In another situation a new construction home was priced out at 650,000 the homes across the street 3 years ago in the boom were going for 1.2 million and a few houses away homes were listed at $850,000 for a very similar model, location and neighborhood.  The home is obviously priced out at the low point in the market.  The Canadian buyers that have perfect credit in Canada, never missed a payment, recently sold their home in Canada coudn't get a loan because of no credit score available in the US.  They have no debt, high income and were going to put at least 30% cash down on the home.  They didn't get approved, that is a no brainer, no risk deal for the bank.  Once again if they defaulted which is highly unlikely, the bank could step in a sell the home for $500,000 and walk away with minimum $100,000 profit far more than they could ever earn in interest.  Where's the risk??  How bad is the financial problem, they say its a good time to buy, but is it really?  Why aren't banks lending on properties with large downpayments.  We are not talking an application for an interest only mortgage, we're talking lending money on a property where the bank got 30-50% downpayment.  We will be following these mortgage trends very closely.

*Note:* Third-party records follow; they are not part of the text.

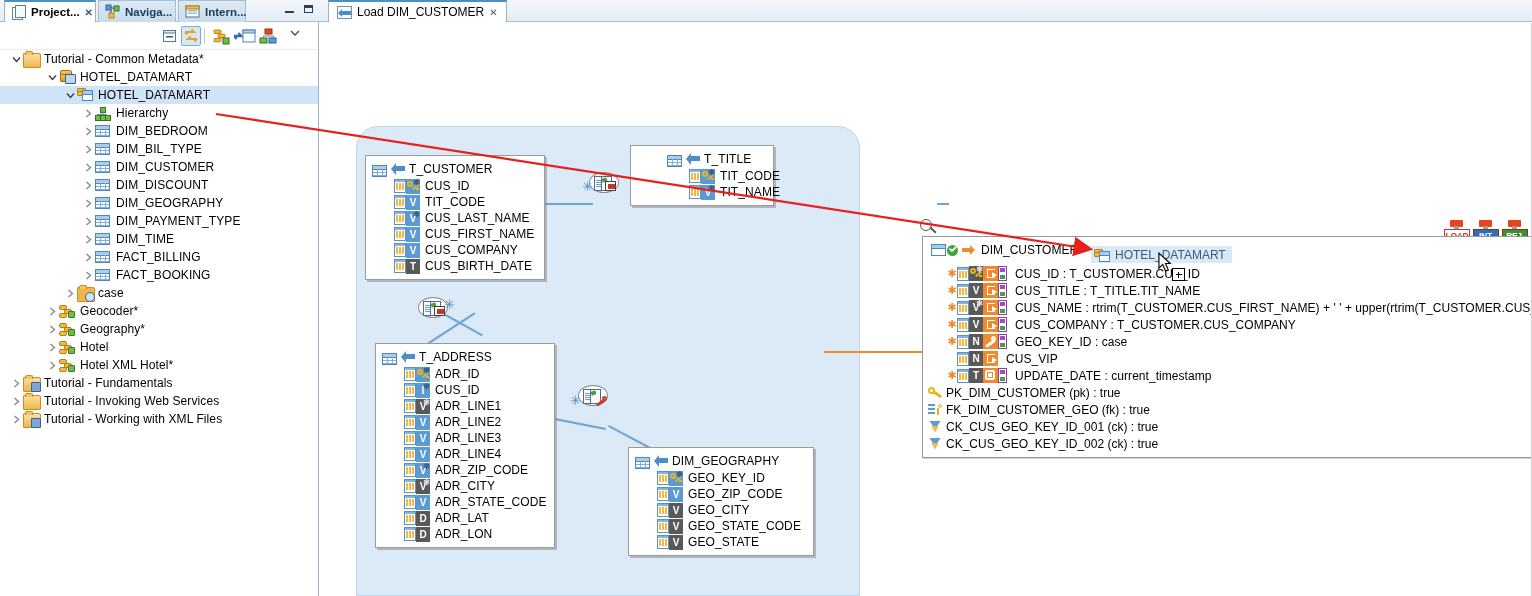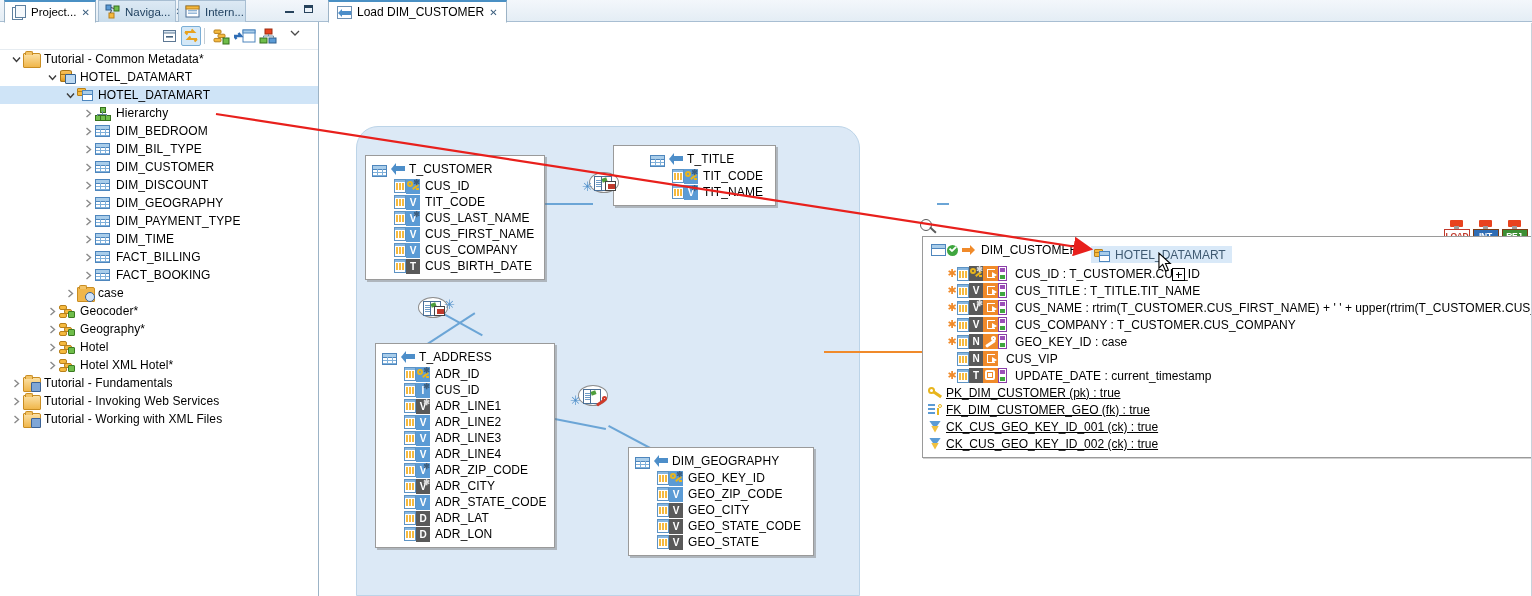"Project..." #tabstrip { font-weight: none -> bold }
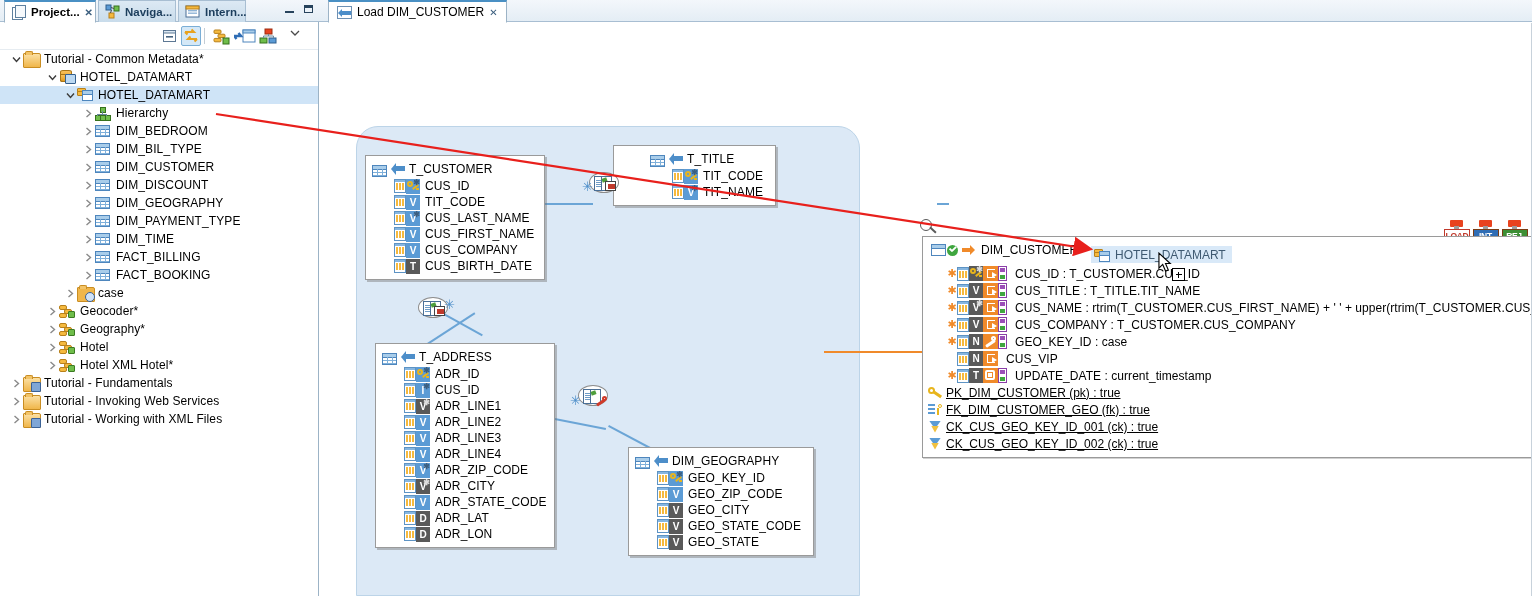"T_TITLE" div.tbox { left: 294px -> 311px; width: 163px -> 144px }
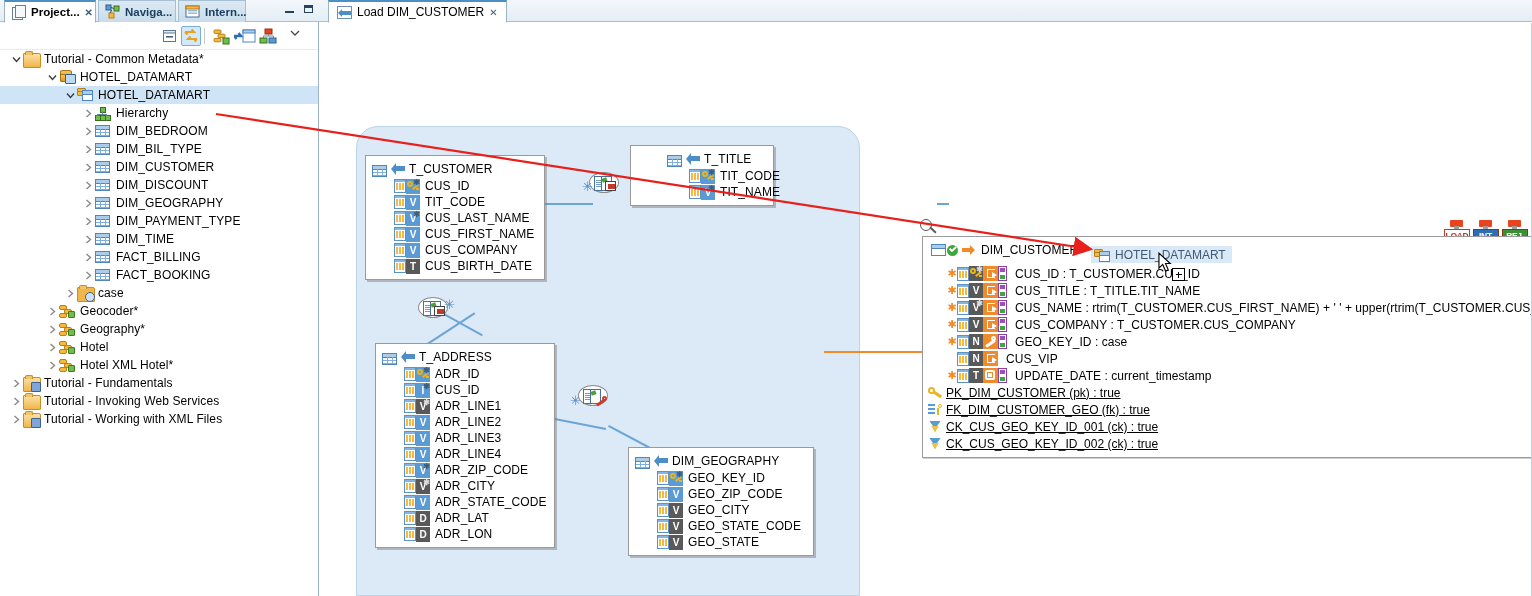"PK_DIM_CUSTOMER (pk) : true" .consrow .clbl { text-decoration: underline -> none }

If you have any information regarding Canadians getting bank loans in the US for a mortgage of a primary residence or second home that you feel would be useful please contact us.  The financial crisis may be worse than it is currently if banks are not lending on equity deals like these, it must mean they foresee another crash coming.  Maybe its because they are holding on to so many foreclosures and not releasing them for fear of a market collapse but eventually they have to let them go.